### Task directions
Write out exactly, and only, the lines from the one containing "- 3 que, en" through the last line of the listing below.

### Stored data
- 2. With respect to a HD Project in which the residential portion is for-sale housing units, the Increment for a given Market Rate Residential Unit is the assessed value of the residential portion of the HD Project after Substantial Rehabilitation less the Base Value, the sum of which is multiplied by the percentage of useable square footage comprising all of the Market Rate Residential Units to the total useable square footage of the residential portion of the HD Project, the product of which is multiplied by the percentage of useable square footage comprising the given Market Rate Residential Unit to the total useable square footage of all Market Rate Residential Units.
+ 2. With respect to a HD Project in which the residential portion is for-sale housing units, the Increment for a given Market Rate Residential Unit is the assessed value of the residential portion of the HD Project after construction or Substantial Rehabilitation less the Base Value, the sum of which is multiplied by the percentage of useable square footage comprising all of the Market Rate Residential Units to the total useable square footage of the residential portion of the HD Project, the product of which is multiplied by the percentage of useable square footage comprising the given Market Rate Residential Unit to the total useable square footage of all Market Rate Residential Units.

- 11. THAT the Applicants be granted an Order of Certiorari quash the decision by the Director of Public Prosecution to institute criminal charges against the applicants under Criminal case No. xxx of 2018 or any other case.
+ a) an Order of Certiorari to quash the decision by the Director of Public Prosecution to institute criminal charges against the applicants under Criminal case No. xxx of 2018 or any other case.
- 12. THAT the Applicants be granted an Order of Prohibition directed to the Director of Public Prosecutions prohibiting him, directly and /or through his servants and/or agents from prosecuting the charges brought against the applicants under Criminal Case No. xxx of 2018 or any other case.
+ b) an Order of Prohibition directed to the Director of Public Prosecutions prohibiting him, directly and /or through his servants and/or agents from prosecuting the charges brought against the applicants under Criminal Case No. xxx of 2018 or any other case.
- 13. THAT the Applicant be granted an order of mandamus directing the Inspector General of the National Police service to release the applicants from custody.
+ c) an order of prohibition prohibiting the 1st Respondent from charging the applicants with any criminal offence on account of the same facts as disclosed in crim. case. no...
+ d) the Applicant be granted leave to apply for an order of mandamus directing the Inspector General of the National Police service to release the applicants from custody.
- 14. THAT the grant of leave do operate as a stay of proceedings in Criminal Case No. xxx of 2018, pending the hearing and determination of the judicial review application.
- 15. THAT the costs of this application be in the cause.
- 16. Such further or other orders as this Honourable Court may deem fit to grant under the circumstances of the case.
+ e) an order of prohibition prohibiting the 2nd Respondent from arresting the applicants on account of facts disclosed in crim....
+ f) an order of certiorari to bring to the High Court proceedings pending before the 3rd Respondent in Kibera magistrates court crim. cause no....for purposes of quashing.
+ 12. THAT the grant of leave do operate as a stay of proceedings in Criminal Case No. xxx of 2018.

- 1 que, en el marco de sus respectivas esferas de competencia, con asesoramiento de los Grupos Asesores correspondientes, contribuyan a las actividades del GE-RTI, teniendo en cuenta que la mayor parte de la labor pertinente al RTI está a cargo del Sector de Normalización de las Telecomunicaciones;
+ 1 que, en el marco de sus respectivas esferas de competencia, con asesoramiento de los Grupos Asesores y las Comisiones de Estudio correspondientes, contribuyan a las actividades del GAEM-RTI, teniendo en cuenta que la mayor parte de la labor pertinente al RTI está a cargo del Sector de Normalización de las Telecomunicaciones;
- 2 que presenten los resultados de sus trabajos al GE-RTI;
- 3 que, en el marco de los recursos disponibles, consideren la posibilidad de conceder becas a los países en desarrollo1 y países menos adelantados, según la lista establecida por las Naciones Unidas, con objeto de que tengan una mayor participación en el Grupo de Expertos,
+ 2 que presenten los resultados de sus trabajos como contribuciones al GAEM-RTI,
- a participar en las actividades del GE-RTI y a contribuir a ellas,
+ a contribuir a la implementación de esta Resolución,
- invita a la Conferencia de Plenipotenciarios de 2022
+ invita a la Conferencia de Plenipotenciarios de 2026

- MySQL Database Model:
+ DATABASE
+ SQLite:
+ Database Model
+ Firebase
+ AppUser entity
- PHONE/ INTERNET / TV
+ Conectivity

### Answer for the task
- 3 que, en el marco de los recursos disponibles, consideren la posibilidad de conceder becas a los países en desarrollo1 y países menos adelantados, según la lista establecida por las Naciones Unidas, con objeto de que tengan una mayor participación en el Grupo de Expertos,
+ 2 que presenten los resultados de sus trabajos como contribuciones al GAEM-RTI,
- a participar en las actividades del GE-RTI y a contribuir a ellas,
+ a contribuir a la implementación de esta Resolución,
- invita a la Conferencia de Plenipotenciarios de 2022
+ invita a la Conferencia de Plenipotenciarios de 2026

- MySQL Database Model:
+ DATABASE
+ SQLite:
+ Database Model
+ Firebase
+ AppUser entity
- PHONE/ INTERNET / TV
+ Conectivity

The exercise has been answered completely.